This 600 word essay relates the place of female customers at the American Museum to the evolving public and private roles of working-class and middle-class women in mid-nineteenth century New York City. Links to images and documents from the period that illuminate these roles appear at the end of the essay.
In the late 1840s, Barnum began to present "highly moral and instructive domestic dramas" in his Lecture Room. He welcomed the middle-class women who would never have attended a performance in the city’s rowdy theaters. Barnum reassured respectable women that inside his establishment they would never meet the "vulgarisms and immorality . . . sometimes permitted" on stages in places like the Bowery Theater down the street. Barnum’s museum was something altogether different from the boisterous male world of the theater and tavern where the only unescorted women were the prostitutes in the third tier.
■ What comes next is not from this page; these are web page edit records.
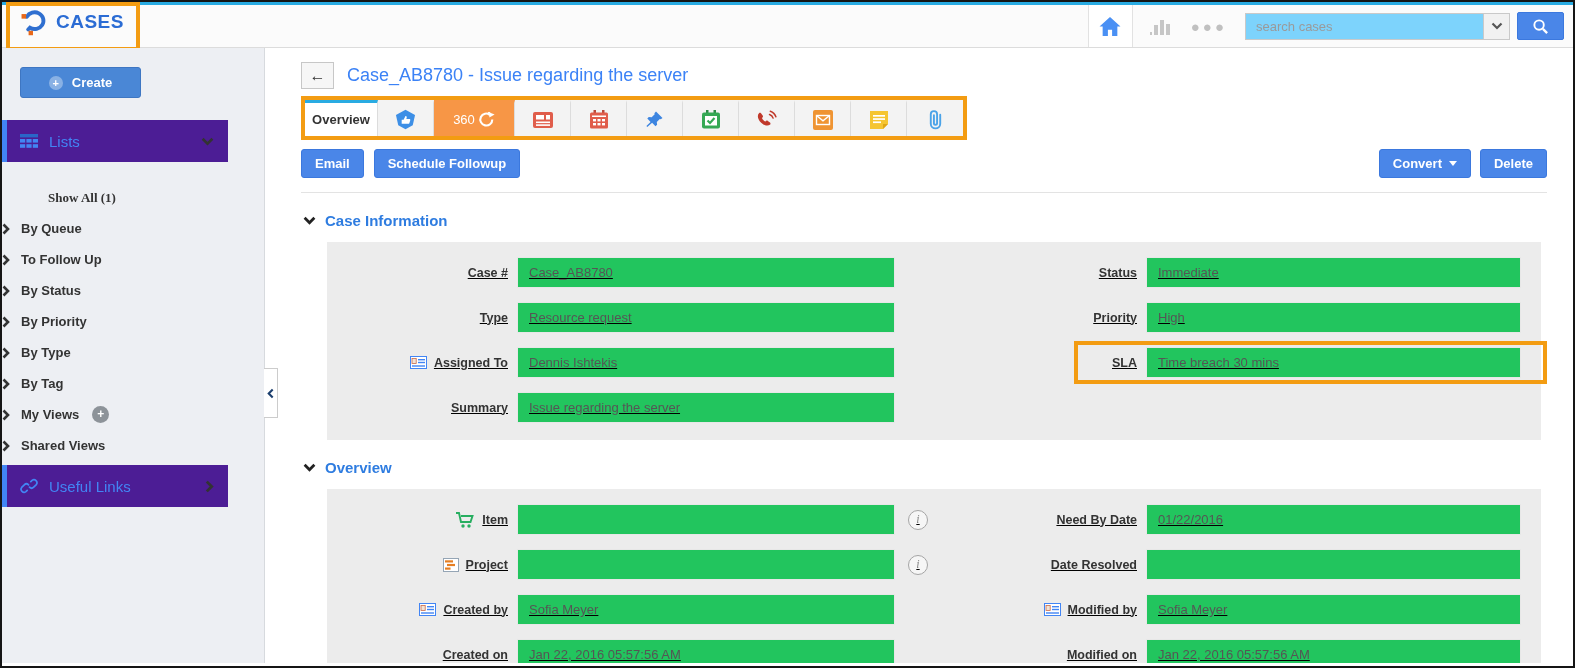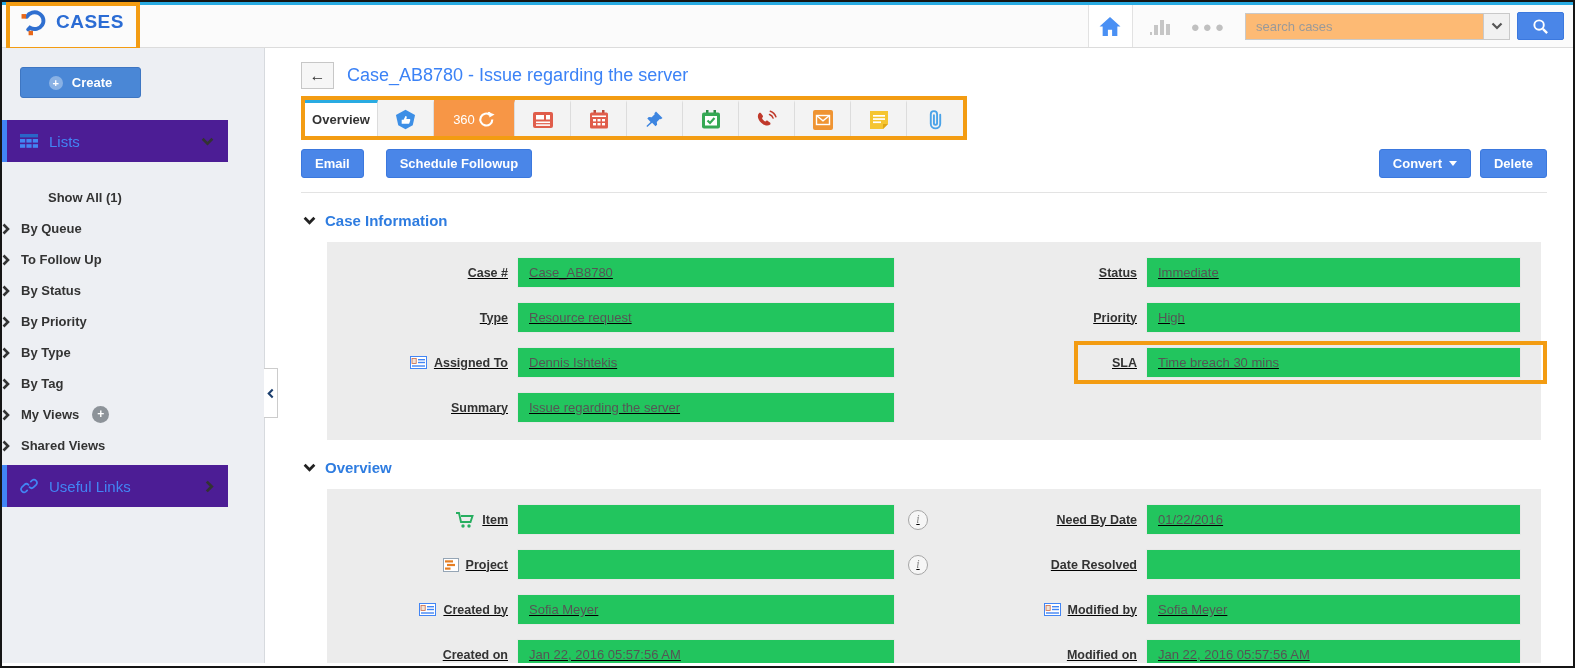--- a/index.html
+++ b/index.html
@@ -35,7 +35,7 @@
   .search-wrap { display:flex; align-items:center; margin-right:7px; }
   .search-input {
     width:238px; height:27px; border:1px solid #c9c9c9; border-right:none;
-    padding:0 10px; font-size:13px; color:#666; background:#fdba74; outline:none;
+    padding:0 10px; font-size:13px; color:#666; background:#7dd3fc; outline:none;
     font-family:"Liberation Sans", sans-serif;
   }
   .search-input::placeholder { color:#9a9a9a; }

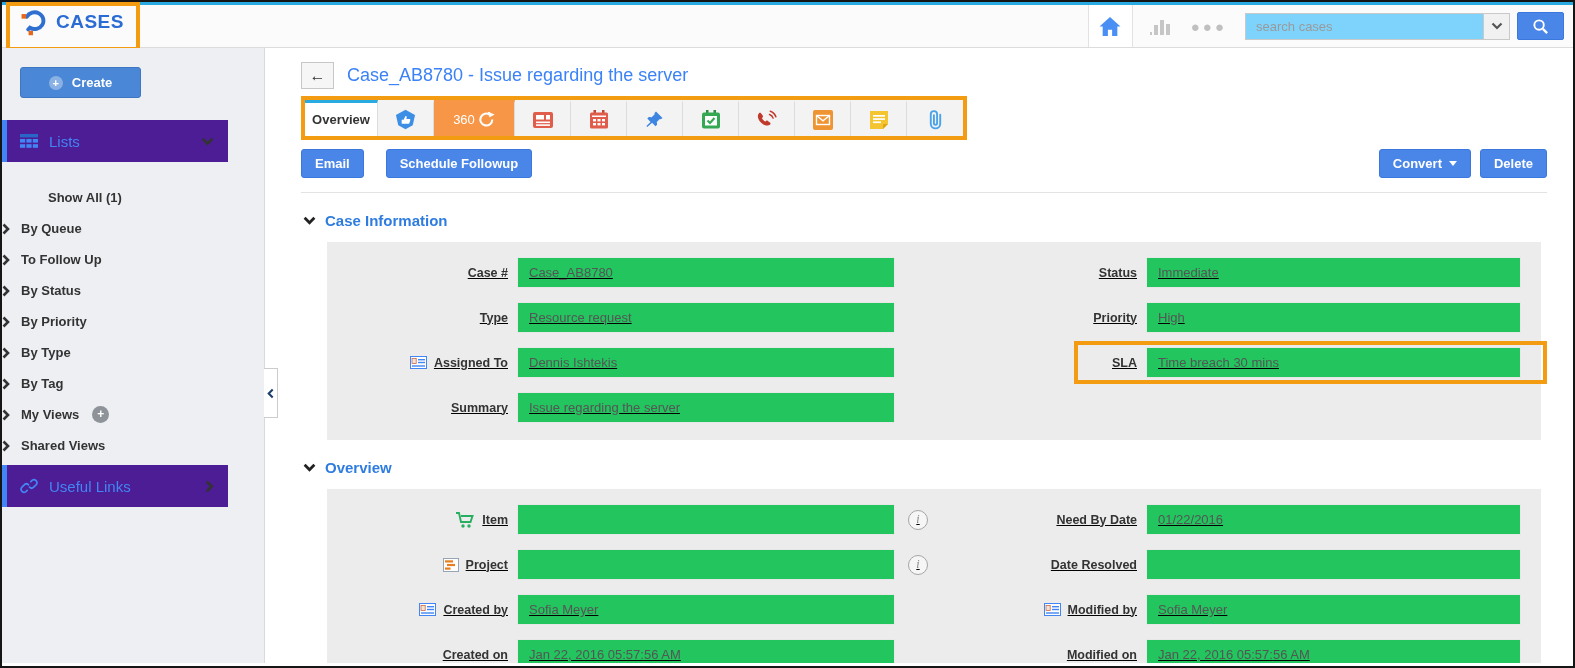--- a/index.html
+++ b/index.html
@@ -113,7 +113,7 @@
   .tab.t360 {
     width:81px; background:#f79646; color:#fff; font-size:13px; gap:3px; font-weight:normal;
   }
-  .actions-row { display:flex; align-items:center; gap:22px; margin-top:9px; }
+  .actions-row { display:flex; align-items:center; gap:10px; margin-top:9px; }
   .btn {
     background:#4a86e8; border:1px solid #3b78de; border-radius:3px;
     color:#fff; font-weight:bold; font-size:13px; height:29px; padding:0 13px;

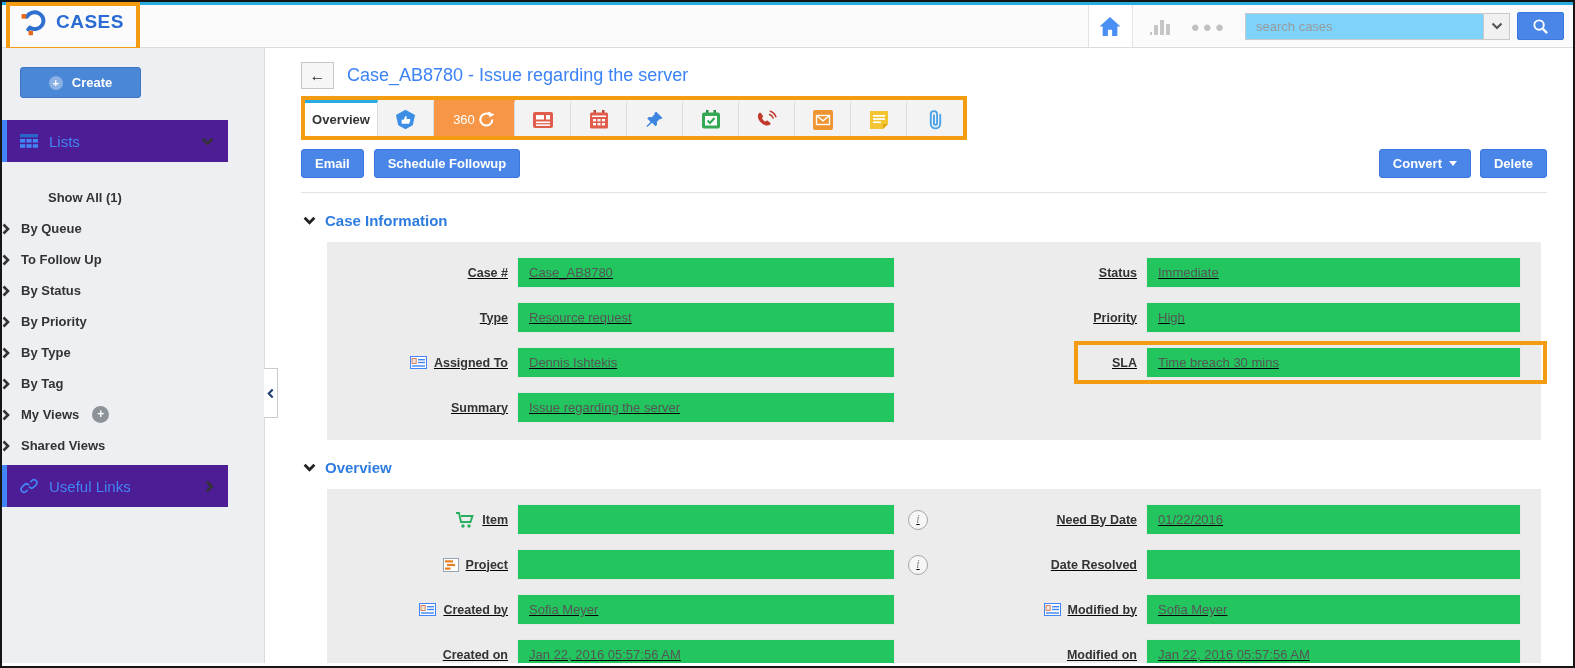--- a/index.html
+++ b/index.html
@@ -77,7 +77,7 @@
     display:flex; align-items:center; gap:11px; height:31px;
     font-weight:bold; font-size:13px; color:#333; cursor:pointer;
   }
-  .side-item.noarrow { padding-left:46px; }
+  .side-item.noarrow { padding-left:46px;font-family:Liberation Serif, serif; }
   .chev { display:flex; color:#333; }
   .add-circle {
     width:17px; height:17px; border-radius:50%; background:#8d9399;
In fact, Barnum promised to keep out "females of known bad character."
He also promised middle-class patrons that they would be safe from what must have seemed to them the unruly world of the streets. In the middle years of the nineteenth century, New Yorkers of different classes jostled over proper behavior in the city’s public spaces. Young working class women were sometimes loud in public. They sometimes dressed in their own exuberant fashions. Some middle-class observers complained that they had a hard time distinguishing working girls from prostitutes. Barnum barred prostitutes from his establishment, but he also promised to try to curb the easy, youthful behavior that some confused with prostitution.
Barnum took advantage of the large cultural shift that brought middle-class values of home and family to the center of American public life. Salaried workers and retail clerks replaced artisans and farmers as the dominant figures on the American cultural scene. It was women who engineered this cultural shift, promoting what historians have called the "cult of domesticity." Although they could not vote, women, particularly middle-class white women, exercised influence in more subtle ways. They directed the social and cultural resources of new middle-class families, presiding over their homes while their husbands went out to work. They instructed their families in the tenets of Christianity and brought up sons to be industrious, good, and honest clerks. They joined together in Protestant revivals and reform organizations, working together to promote temperance, abolish slavery, curb prostitution, and extend women’s rights. They read and wrote for periodicals that ran stories, celebrating feelings and detailing the sentimental connections of the heart.
Barnum understood that women with such middle-class aspirations might lead their families to his museum if it too could be made to seem a part of this respectable world. He addressed his patrons as "Ladies" and flattered them for their good taste and cultural knowledge. To keep his audience happy and reassure them of their propriety, he presented entertainments that celebrated Christianity, domesticity, and sobriety. He staged Biblical melodramas and opened his Lecture Room to religious services. He made Swedish singer Jenny Lind into the epitome of this sentimental culture, celebrating her piety, charity, and sincerity. Barnum’s strategies were so successful that by the 1860s women could attend his entertainments without gentlemen accompanying them and not risk a single wagging tongue.
Yet it was not so simple. Working-class women, who comprised one-third of the city’s labor force by 1870, had long defied the proclaimed geographical boundaries of gender. Moreover, some of the controversies that surrounded Barnum’s entertainments help us see the contradictions in women’s position. For example, Barnum celebrated Jenny Lind’s love of privacy while promoting her public performances. For a few years, he staged enormously popular baby contests pretending to honor the sanctity of domesticity and motherhood. Yet some critics noticed that the success of the shows undermined the very intimacy and privacy on which true domesticity was based. And amid the moral talk and edifying exhibits, attractions such as the Circassian Beauty--with her plunging neckline and story of white slavery--still offered Museum visitors a taste of the Bowery.